Varjan glanced at the needle, then at the floor, then up at him.
“We don’t need to find out who’s behind the plot,” she said evenly. “I already know. I laid a trap and caught them in it right from the start. They haven’t got a clue.”
CHAPTER
92
Saskatoon, Saskatchewan
DANA POTTER PACED in
the hallway outside his son’s hospital room. Every two minutes, Potter thumbed Redial on his phone. SpoofCard, an app that disguised a caller’s number, took over and placed the call.
He heard ringing somewhere in St. Petersburg, Russia, but he got no answer and no voice telling him to leave a message. Hanging up, Potter wanted to hurl his phone against the wall, see it shatter into a million pieces.
But anger was useless, he told himself. Anger said you were out of control and feeling like you were cornered.
I am cornered, Potter thought. They’ve got all of us cornered.
Fighting against that idea, willing himself to be brave, Potter entered the hospital room and tried not to weep at the sight of his son wasting away in bed. Jesse’s eyes were closed, and Potter thought once again how much his boy resembled a baby bird fallen from its nest, all skin and sinew.
He looked to his wife, who sat by Jesse’s bed. She gave him a questioning raise of her eyebrow. Shaking his head, he wondered if God had inflicted this punishment on the poor innocent boy as payback for his father’s sins.

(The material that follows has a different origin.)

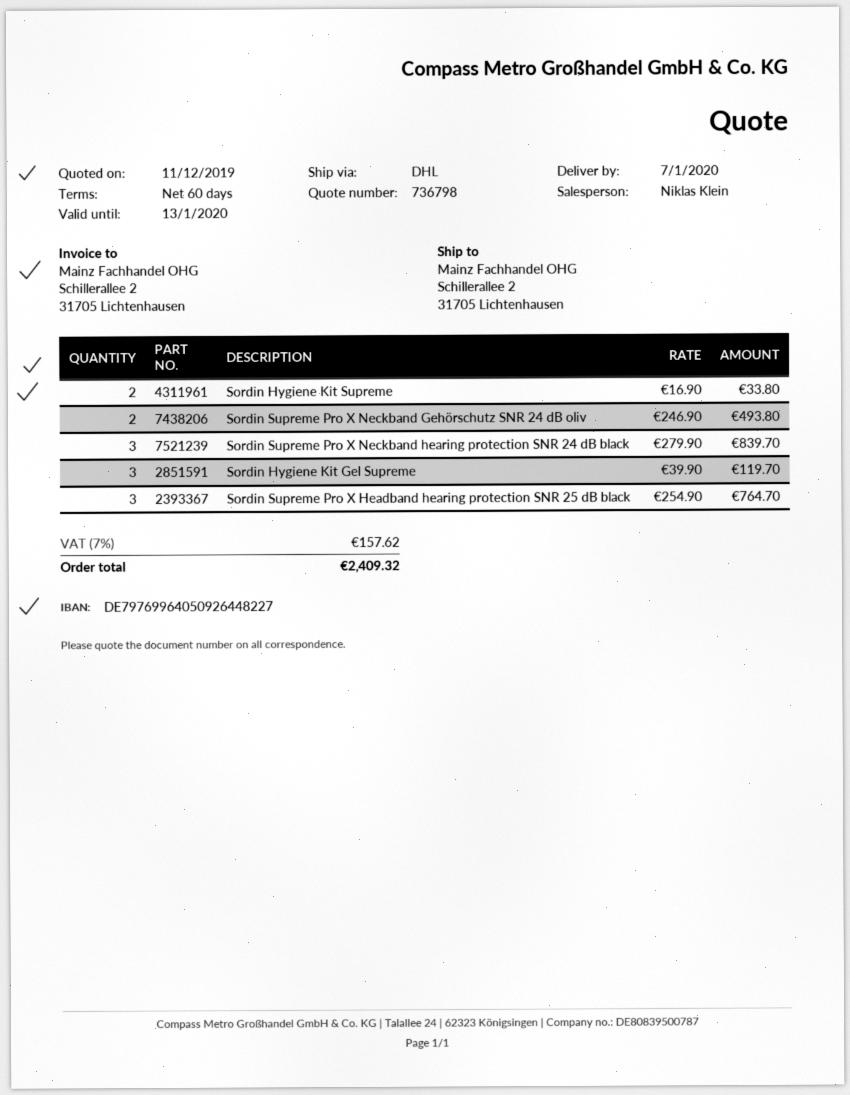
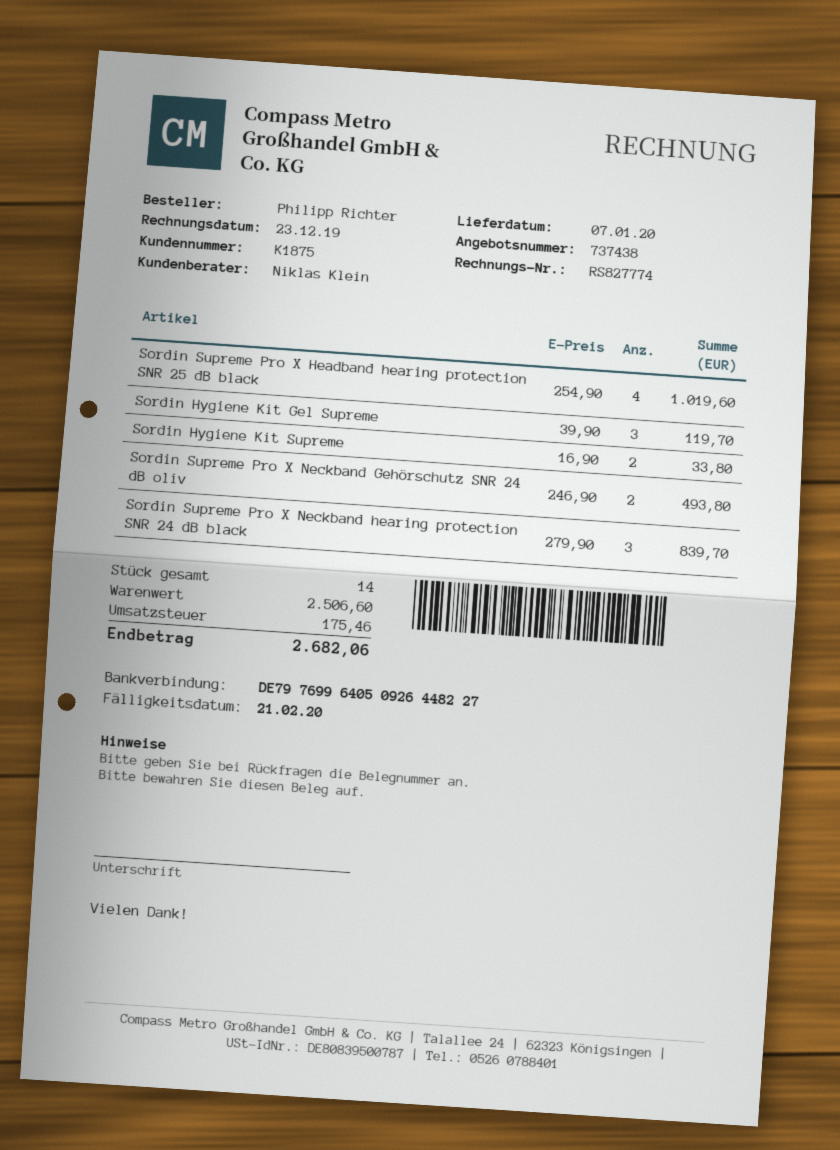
quote number: 736798 -> 737438
Sordin Supreme Pro X Headband hearing protection SNR 25 dB black: 3 x 254.90 = 764.70 -> 4 x 254.90 = 1019.60
tax: 157.62 -> 175.46
total: 2409.32 -> 2682.06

Jesse had been born just fine, ten fingers, ten toes, a healthy cry when the midwife delivered him. And he’d thrived through the age of five.
Then he started falling a lot for no apparent reason. Soon after, he was diagnosed with Duchenne muscular dystrophy. Duchenne, the deadliest form of muscular dystrophy, caused muscles to waste away. Boys around five or six were the most likely group to develop the disorder, and those boys usually died in their early twenties.
If we had until his early twenties, we could beat this thing, Potter thought bitterly. But here’s my Jesse dying at fifteen, and there’s hope, but there’s nothing I can do about it. Nothing.
Potter cursed himself for a tactical error. He should have insisted on more of a payment up-front, enough to hire a private jet to fly his son to Panama and pay a doctor millions to administer a radical, controversial, and illegal stem-cell treatment that some said could stop the muscle wasting in its tracks. Even give Jesse back his strength.